§ **Work instruction**:
Show all lines from the listing below that contain "Restated".

═════ Provided records

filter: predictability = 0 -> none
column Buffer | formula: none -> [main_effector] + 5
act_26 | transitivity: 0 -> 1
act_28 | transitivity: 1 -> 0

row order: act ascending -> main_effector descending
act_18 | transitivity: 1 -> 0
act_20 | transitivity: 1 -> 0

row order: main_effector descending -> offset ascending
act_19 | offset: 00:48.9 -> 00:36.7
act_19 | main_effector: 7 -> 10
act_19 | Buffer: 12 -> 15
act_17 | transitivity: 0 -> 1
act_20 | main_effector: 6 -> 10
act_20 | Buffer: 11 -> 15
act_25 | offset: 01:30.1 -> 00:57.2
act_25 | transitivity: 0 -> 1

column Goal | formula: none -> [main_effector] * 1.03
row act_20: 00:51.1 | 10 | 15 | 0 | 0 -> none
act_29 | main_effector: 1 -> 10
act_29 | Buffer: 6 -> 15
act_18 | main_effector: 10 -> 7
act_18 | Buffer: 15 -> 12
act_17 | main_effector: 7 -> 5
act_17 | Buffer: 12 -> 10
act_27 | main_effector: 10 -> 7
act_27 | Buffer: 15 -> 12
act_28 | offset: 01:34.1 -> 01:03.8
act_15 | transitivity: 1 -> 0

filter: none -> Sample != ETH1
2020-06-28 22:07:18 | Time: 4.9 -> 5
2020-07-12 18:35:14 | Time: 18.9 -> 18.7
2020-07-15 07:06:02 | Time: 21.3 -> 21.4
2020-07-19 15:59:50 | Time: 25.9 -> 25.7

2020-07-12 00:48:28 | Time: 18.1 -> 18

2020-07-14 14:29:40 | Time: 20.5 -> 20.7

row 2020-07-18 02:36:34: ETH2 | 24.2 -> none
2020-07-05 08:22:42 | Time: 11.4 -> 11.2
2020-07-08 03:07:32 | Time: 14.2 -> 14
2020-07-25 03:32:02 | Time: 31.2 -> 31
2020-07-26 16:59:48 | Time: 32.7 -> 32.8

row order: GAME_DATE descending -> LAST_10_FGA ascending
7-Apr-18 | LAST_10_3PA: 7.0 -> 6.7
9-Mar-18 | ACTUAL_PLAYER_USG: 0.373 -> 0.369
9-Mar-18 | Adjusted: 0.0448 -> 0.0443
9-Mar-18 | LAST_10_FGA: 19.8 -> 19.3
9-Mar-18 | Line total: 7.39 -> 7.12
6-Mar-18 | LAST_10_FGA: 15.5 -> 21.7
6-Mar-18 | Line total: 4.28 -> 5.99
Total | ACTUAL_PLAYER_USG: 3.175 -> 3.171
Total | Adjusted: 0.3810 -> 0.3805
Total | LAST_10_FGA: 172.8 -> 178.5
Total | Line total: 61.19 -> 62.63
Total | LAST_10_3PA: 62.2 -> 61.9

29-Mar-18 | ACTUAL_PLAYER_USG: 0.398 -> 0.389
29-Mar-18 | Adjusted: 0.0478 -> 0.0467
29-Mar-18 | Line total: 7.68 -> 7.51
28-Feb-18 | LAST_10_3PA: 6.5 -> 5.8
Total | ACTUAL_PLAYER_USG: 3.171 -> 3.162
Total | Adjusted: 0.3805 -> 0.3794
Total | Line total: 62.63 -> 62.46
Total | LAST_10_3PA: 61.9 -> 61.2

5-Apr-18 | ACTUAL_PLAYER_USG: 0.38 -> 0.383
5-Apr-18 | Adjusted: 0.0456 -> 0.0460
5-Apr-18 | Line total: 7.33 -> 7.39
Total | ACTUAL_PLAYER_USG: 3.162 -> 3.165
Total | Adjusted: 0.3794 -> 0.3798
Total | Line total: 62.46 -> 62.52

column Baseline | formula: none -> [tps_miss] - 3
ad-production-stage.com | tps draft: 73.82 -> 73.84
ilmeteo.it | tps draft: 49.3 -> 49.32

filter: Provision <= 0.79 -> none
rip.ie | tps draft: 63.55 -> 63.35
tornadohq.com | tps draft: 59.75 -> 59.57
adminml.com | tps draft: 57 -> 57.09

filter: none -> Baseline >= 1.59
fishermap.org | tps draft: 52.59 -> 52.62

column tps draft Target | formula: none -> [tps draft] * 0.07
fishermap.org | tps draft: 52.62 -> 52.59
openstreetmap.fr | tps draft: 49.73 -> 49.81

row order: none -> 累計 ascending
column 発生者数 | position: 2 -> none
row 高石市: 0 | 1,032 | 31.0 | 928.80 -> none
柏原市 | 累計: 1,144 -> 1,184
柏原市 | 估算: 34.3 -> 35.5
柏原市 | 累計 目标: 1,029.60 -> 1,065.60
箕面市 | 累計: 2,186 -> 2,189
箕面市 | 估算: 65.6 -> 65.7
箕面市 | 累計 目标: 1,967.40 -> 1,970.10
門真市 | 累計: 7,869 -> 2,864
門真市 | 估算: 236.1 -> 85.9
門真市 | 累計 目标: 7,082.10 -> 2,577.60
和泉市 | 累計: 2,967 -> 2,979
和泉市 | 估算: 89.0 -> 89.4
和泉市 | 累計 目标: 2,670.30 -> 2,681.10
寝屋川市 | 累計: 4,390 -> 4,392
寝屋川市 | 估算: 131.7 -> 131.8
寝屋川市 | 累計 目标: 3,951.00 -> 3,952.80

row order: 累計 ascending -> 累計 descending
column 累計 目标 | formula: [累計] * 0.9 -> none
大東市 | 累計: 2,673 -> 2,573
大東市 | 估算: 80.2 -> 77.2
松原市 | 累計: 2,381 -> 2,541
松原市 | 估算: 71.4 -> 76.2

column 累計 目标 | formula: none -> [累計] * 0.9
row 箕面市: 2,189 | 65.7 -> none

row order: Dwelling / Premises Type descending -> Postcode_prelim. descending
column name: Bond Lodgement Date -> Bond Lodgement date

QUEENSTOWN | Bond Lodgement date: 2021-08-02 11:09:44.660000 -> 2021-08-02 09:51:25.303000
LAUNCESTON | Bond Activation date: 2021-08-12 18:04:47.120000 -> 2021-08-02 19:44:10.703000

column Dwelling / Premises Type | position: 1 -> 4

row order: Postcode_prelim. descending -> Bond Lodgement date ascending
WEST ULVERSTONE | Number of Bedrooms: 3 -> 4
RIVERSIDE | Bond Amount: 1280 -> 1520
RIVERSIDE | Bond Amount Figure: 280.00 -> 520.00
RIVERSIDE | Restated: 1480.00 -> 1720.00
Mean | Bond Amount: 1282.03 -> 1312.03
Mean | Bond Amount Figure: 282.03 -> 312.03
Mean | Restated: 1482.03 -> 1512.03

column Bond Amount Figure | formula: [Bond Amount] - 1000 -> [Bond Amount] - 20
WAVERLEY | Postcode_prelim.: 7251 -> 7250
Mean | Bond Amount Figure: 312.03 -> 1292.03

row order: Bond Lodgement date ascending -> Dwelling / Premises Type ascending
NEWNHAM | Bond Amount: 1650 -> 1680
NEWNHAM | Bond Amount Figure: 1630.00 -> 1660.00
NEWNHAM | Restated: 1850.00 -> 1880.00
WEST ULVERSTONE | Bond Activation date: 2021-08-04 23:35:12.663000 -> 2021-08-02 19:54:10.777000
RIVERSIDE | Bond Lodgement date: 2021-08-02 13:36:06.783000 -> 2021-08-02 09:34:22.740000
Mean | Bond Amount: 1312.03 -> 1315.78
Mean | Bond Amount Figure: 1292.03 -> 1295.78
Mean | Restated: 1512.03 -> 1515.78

══════════

§ **Reply**:
RIVERSIDE | Restated: 1480.00 -> 1720.00
Mean | Restated: 1482.03 -> 1512.03
NEWNHAM | Restated: 1850.00 -> 1880.00
Mean | Restated: 1512.03 -> 1515.78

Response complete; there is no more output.